Most people can return to their regular diet between 3 to 6 weeks after surgery.
However, even after a person makes a full recovery, their doctor may recommend they continue to limit or avoid foods that contribute to gas, bloating, and acid reflux symptoms, such as:
- acidic foods, including citrus fruits and tomato products
- beans and lentils
- carbonated beverages
- cruciferous vegetables, including broccoli, cabbage, and cauliflower
Open surgery will usually require a lengthier stay in the hospital and an extended recovery time.
Nissen fundoplication is very effective for relieving symptoms of GERD. A 2009 study estimates that this surgery achieves a success rate of 90 to 95 percent.
The same study also suggests that even when the laparoscopic surgery has to be carried out again to control reflux symptoms further, the success rate is 86 percent.
The NHS in the UK estimate that 80 to 85 percent of people will continue to have relief from symptoms 10 years after surgery.
All surgeries carry risks, including the risk of:
- injury to internal organs
However, the risk with laparoscopic procedures is lower than with open surgery. It is estimated that laparoscopic repair carries a mortality rate of just 0.57 percent, and open surgery carries a mortality rate of 1.0 to 2.7 percent.
Complications associated with hiatal hernia surgery include:
- abdominal bloating
- difficulty belching or vomiting
- difficulty swallowing
- recurrence of the hernia or reflux
While surgery is an effective treatment for a hiatal hernia that causes severe symptoms, people with mild symptoms may find relief using medications or home treatments.
Heartburn and acid reflux may be treated with:
- Antacids. Antacid medication works by neutralizing stomach acid. Avoid overusing these as they can cause diarrhea or kidney problems. These medications are available over the counter, by prescription, or to buy online.
- H2 receptor blockers. This medication is designed to limit the production of stomach acid. Medications may contain cimetidine, famotidine, and ranitidine. Stronger H2 receptor blockers are available by prescription.
- Proton pump inhibitors (PPIs). These drugs block acid production for longer than H2 receptor blockers, giving the tissue of the esophagus more time to heal.
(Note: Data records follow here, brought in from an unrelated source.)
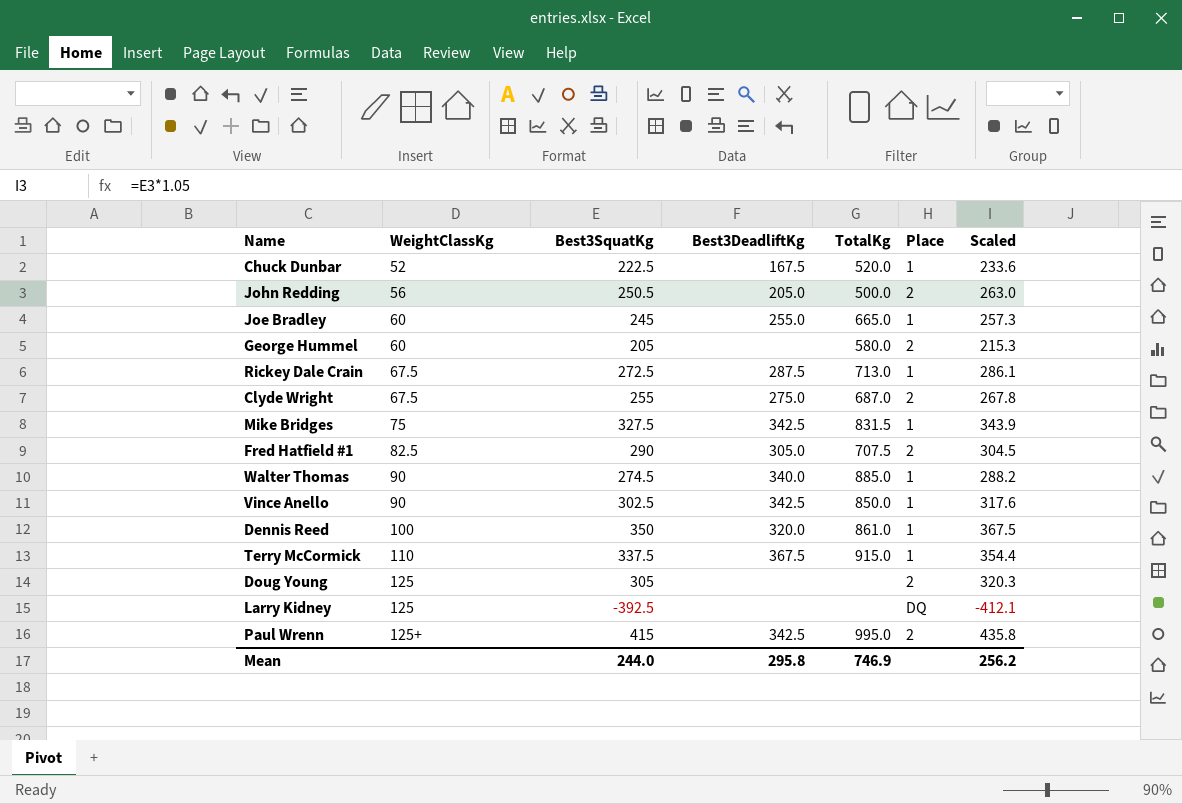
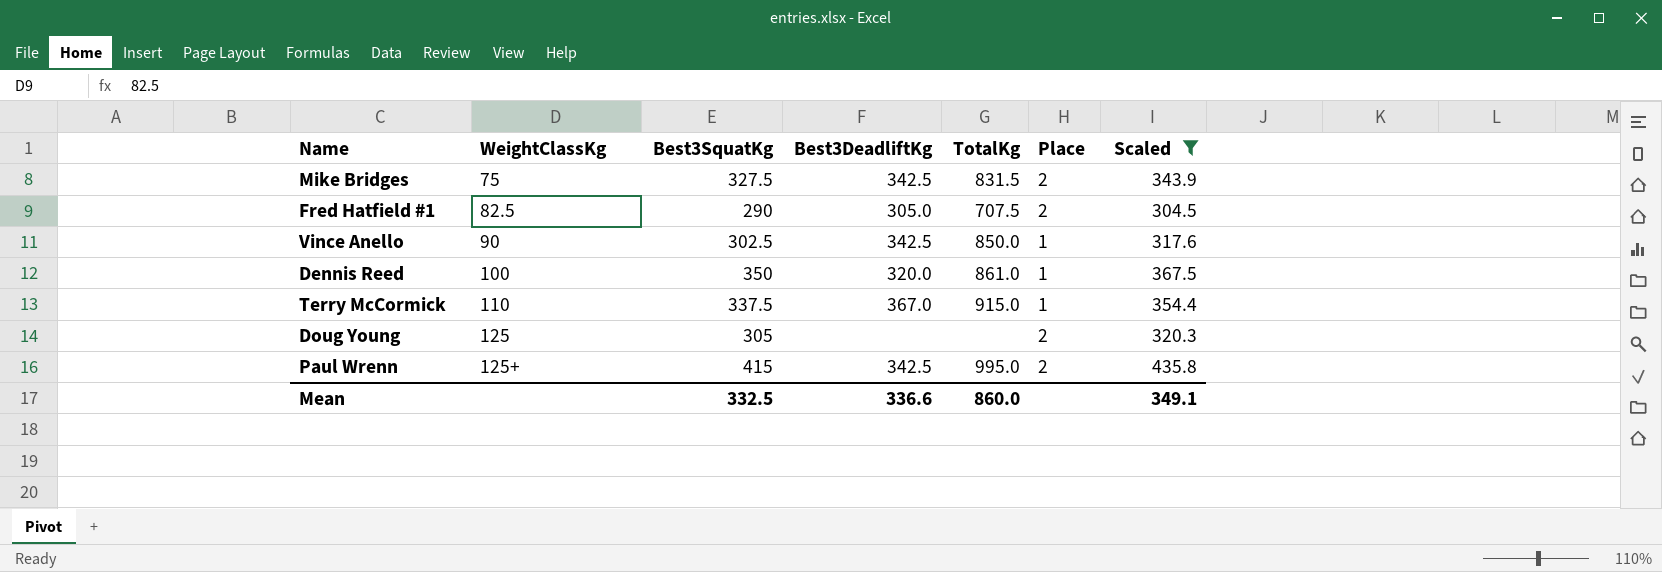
filter: none -> Scaled >= 304.5
Mike Bridges | Place: 1 -> 2
Terry McCormick | Best3DeadliftKg: 367.5 -> 367.0
Mean | Best3SquatKg: 244.0 -> 332.5
Mean | Best3DeadliftKg: 295.8 -> 336.6
Mean | TotalKg: 746.9 -> 860.0
Mean | Scaled: 256.2 -> 349.1

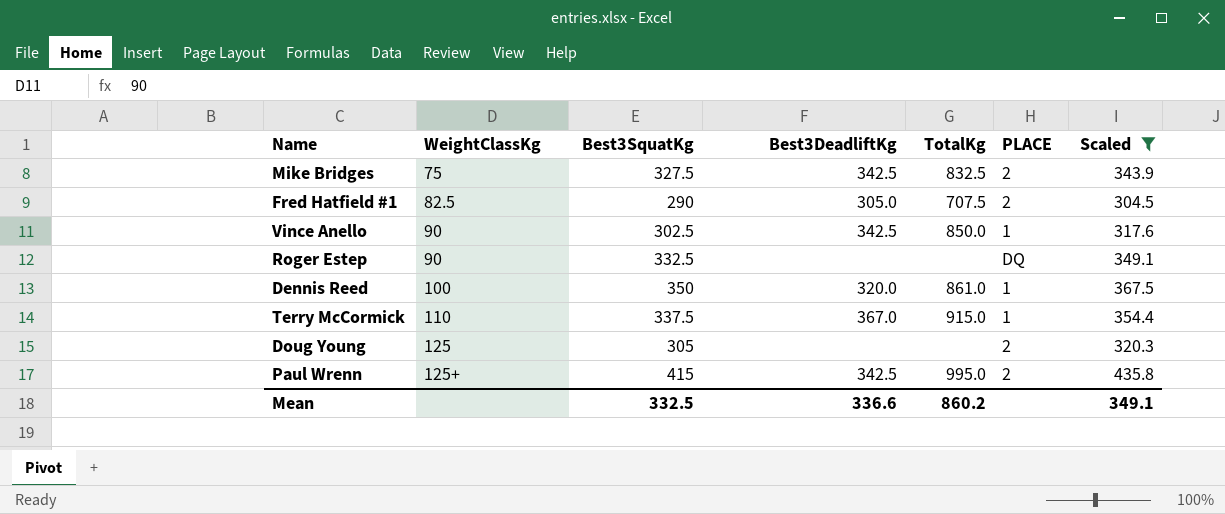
column name: Place -> PLACE
Mike Bridges | TotalKg: 831.5 -> 832.5
row Roger Estep: none -> 90 | 332.5 | none | none | DQ | 349.1
Mean | TotalKg: 860.0 -> 860.2

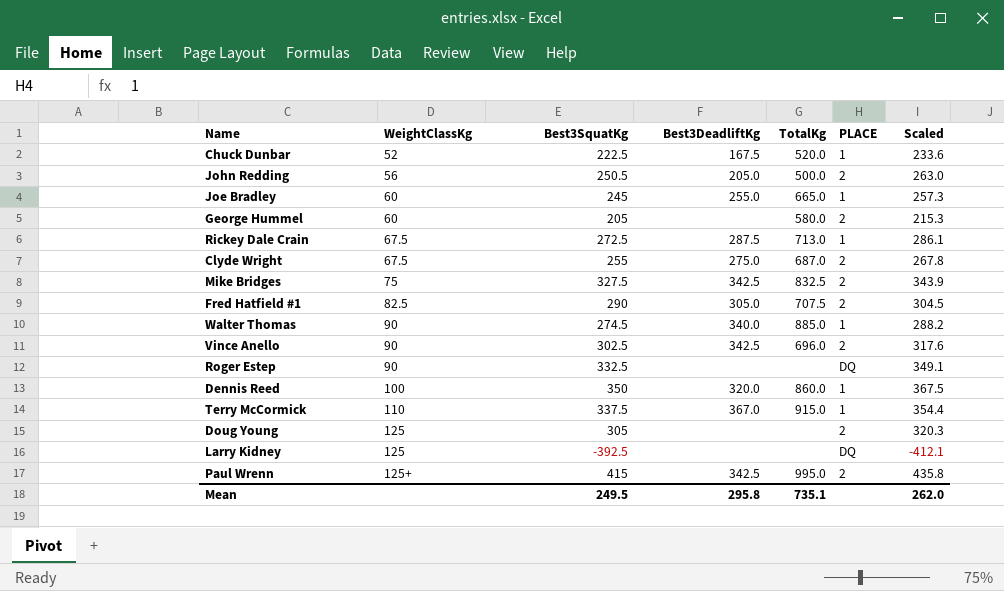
filter: Scaled >= 304.5 -> none
Vince Anello | TotalKg: 850.0 -> 696.0
Vince Anello | PLACE: 1 -> 2
Dennis Reed | TotalKg: 861.0 -> 860.0
Mean | Best3SquatKg: 332.5 -> 249.5
Mean | Best3DeadliftKg: 336.6 -> 295.8
Mean | TotalKg: 860.2 -> 735.1
Mean | Scaled: 349.1 -> 262.0

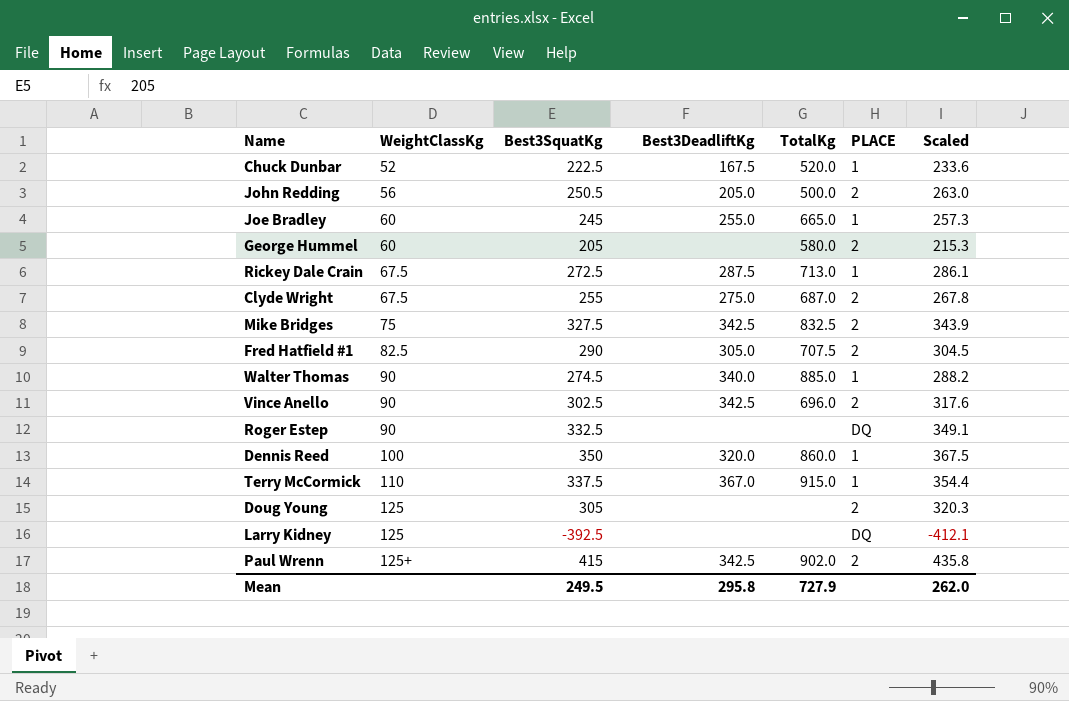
Paul Wrenn | TotalKg: 995.0 -> 902.0
Mean | TotalKg: 735.1 -> 727.9

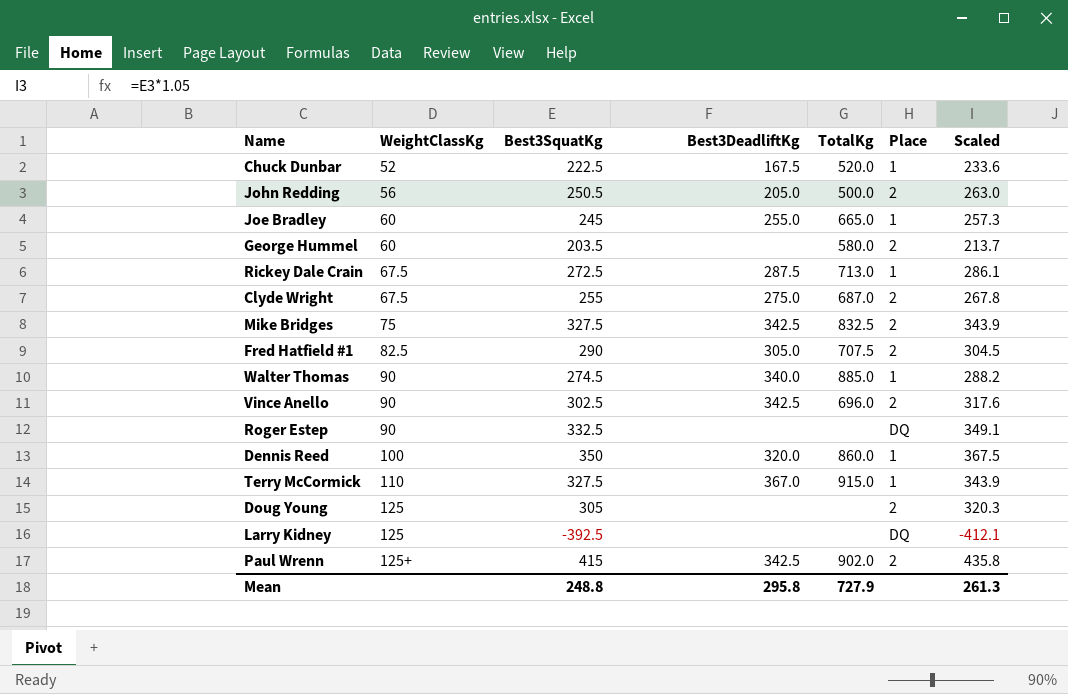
column name: PLACE -> Place
George Hummel | Best3SquatKg: 205 -> 203.5
George Hummel | Scaled: 215.3 -> 213.7
Terry McCormick | Best3SquatKg: 337.5 -> 327.5
Terry McCormick | Scaled: 354.4 -> 343.9
Mean | Best3SquatKg: 249.5 -> 248.8
Mean | Scaled: 262.0 -> 261.3

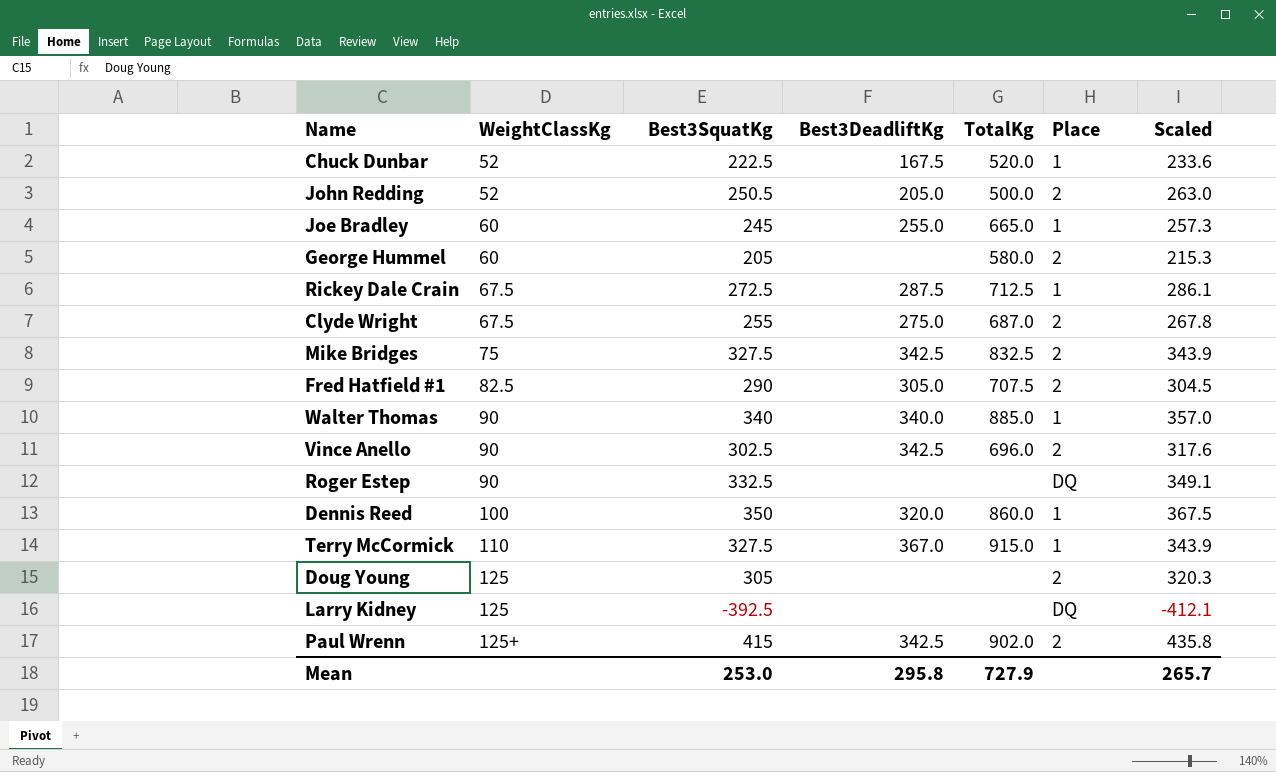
John Redding | WeightClassKg: 56 -> 52
George Hummel | Best3SquatKg: 203.5 -> 205
George Hummel | Scaled: 213.7 -> 215.3
Rickey Dale Crain | TotalKg: 713.0 -> 712.5
Walter Thomas | Best3SquatKg: 274.5 -> 340
Walter Thomas | Scaled: 288.2 -> 357.0
Mean | Best3SquatKg: 248.8 -> 253.0
Mean | Scaled: 261.3 -> 265.7

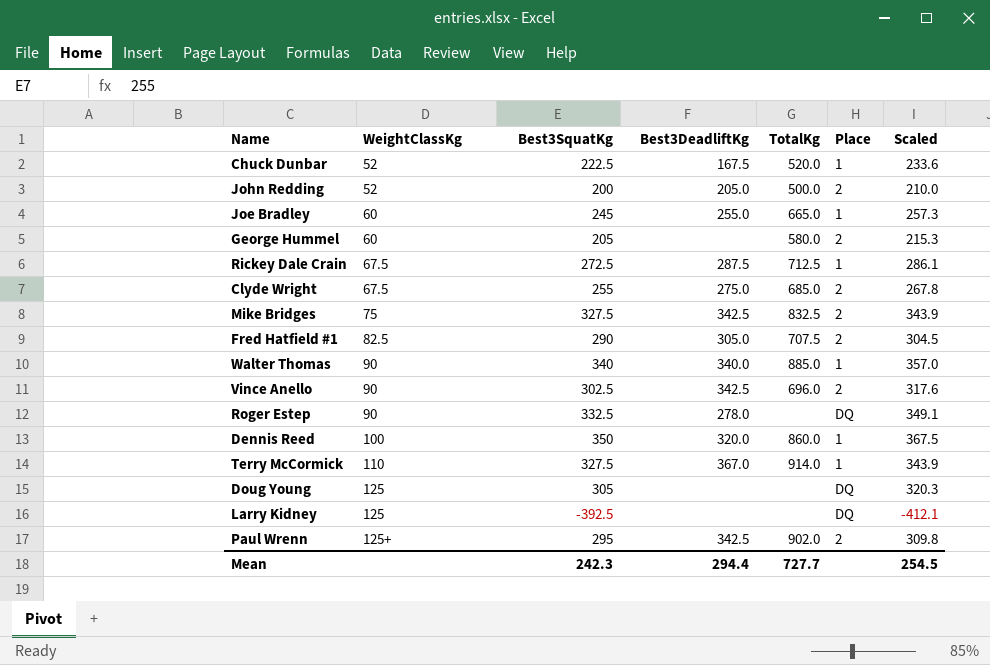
John Redding | Best3SquatKg: 250.5 -> 200
John Redding | Scaled: 263.0 -> 210.0
Clyde Wright | TotalKg: 687.0 -> 685.0
Roger Estep | Best3DeadliftKg: none -> 278.0
Terry McCormick | TotalKg: 915.0 -> 914.0
Doug Young | Place: 2 -> DQ
Paul Wrenn | Best3SquatKg: 415 -> 295
Paul Wrenn | Scaled: 435.8 -> 309.8
Mean | Best3SquatKg: 253.0 -> 242.3
Mean | Best3DeadliftKg: 295.8 -> 294.4
Mean | TotalKg: 727.9 -> 727.7
Mean | Scaled: 265.7 -> 254.5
PPIs may be bought at a pharmacy or may be prescribed by a doctor.
Some people can experience relief from reflux by making the following lifestyle changes:
- losing weight if overweight
- eating five to six small meals daily rather than three large ones
- avoiding foods that cause acid reflux, including fried foods, acidic foods, alcohol, and caffeine
- eating the last meal of the day at least 3 hours before bedtime
- quitting smoking
- raising the head of the bed by 6 inches to prevent acid rising during sleep
- wearing loose-fitting clothing to prevent pressure on the abdomen
Hiatal hernias usually do not cause symptoms. If they do, symptoms may be treated with medications or lifestyle changes, though if these do not work, surgery may give long-term relief from acid reflux and GERD.
Even when hiatal hernia surgery is necessary, the procedure is usually minimally invasive and has a high success rate. Most people make a full recovery in just a few weeks.